▸ **Supplied data**
----------------------------------------

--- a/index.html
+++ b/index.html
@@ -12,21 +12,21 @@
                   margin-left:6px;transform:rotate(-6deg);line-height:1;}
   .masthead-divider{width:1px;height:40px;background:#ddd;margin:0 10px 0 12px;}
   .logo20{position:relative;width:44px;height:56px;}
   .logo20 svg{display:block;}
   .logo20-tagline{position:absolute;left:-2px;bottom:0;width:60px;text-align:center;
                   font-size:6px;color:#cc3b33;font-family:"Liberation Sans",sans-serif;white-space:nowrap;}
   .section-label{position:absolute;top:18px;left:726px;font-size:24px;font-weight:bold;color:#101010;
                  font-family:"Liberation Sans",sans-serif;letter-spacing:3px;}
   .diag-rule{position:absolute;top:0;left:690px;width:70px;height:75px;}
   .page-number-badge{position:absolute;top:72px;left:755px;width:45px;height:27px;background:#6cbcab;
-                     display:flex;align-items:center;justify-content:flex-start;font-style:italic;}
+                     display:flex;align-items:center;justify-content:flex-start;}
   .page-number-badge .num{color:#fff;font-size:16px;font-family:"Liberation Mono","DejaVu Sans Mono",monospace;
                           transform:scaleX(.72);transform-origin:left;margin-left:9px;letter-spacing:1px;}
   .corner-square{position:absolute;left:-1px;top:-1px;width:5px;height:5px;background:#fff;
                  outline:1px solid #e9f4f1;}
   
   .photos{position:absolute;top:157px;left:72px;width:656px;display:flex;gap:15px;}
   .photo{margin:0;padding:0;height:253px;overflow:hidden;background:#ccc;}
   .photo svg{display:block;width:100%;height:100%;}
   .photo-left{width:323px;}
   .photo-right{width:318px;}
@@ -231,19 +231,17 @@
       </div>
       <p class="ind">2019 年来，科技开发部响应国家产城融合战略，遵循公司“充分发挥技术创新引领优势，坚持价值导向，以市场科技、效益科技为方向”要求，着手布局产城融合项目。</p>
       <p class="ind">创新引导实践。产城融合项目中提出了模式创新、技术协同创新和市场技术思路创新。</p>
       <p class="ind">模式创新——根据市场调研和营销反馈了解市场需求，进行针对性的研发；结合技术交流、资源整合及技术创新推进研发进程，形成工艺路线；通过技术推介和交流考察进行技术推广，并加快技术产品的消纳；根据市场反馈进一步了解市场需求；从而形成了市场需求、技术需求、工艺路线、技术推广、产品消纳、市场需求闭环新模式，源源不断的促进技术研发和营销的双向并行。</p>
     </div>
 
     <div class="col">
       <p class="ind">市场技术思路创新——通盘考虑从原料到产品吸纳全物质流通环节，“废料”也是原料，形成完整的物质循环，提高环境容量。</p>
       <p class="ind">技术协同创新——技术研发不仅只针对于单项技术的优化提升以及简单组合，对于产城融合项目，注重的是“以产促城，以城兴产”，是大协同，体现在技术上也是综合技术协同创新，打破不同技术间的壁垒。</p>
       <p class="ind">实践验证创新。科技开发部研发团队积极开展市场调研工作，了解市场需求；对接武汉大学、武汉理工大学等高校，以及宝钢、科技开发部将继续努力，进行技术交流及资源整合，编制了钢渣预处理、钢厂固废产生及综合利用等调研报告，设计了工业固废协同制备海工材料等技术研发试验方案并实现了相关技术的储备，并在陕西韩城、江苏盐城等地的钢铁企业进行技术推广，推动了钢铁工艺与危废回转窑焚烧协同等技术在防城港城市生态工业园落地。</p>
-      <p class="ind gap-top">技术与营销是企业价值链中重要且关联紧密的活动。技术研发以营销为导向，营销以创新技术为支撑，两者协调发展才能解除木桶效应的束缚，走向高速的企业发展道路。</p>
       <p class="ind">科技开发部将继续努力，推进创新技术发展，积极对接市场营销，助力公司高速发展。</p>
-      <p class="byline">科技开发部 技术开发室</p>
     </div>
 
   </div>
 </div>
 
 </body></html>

----------------------------------------

▸ **Assigned task**
Wherever the string "transform" appears in a line of the records, copy that line.

▸ **Answer section**
                   margin-left:6px;transform:rotate(-6deg);line-height:1;}
                           transform:scaleX(.72);transform-origin:left;margin-left:9px;letter-spacing:1px;}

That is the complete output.